» Data for this exercise:
+ + + + +

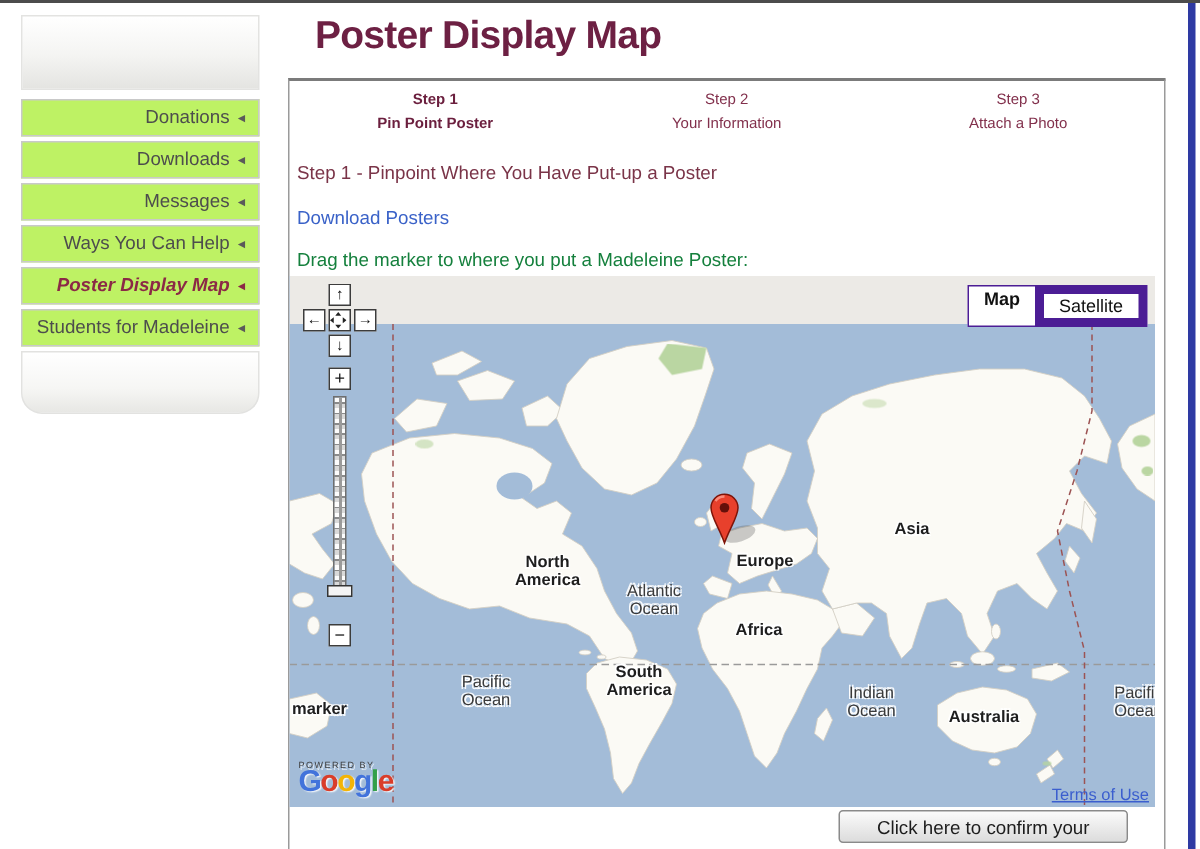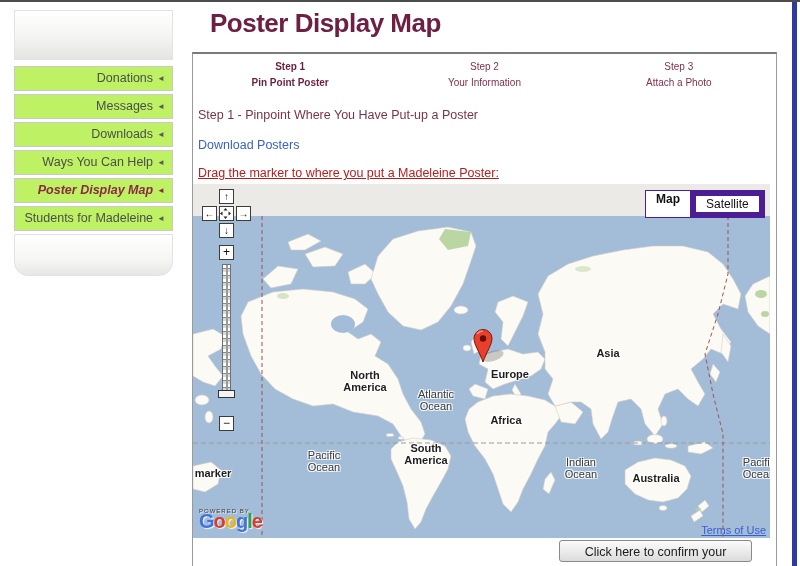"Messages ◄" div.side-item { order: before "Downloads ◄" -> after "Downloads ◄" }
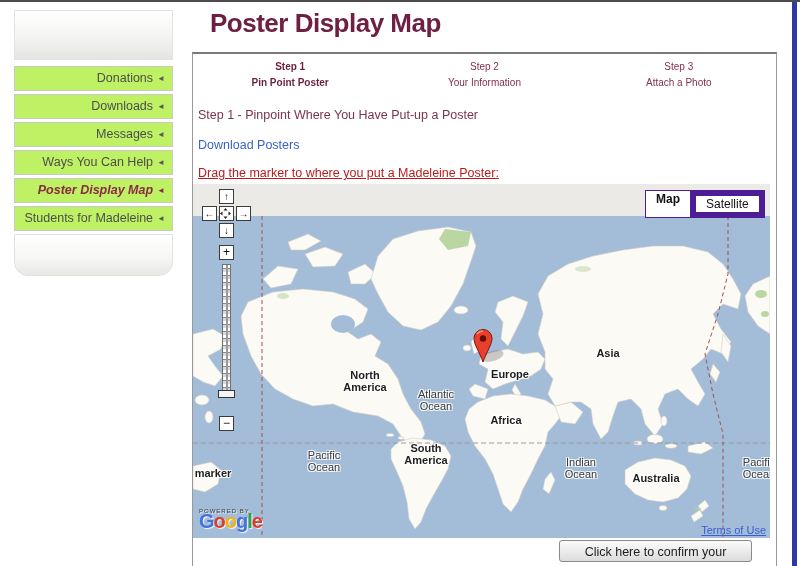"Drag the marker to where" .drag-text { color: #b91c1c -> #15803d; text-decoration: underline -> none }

+ + + + +

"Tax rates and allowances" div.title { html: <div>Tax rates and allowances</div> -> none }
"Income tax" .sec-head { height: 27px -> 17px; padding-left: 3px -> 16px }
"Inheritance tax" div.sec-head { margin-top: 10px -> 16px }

+ + + + +

Lines from the entries that contain the word "head" are what the answer must hold.

"Income tax" .sec-head { height: 27px -> 17px; padding-left: 3px -> 16px }
"Inheritance tax" div.sec-head { margin-top: 10px -> 16px }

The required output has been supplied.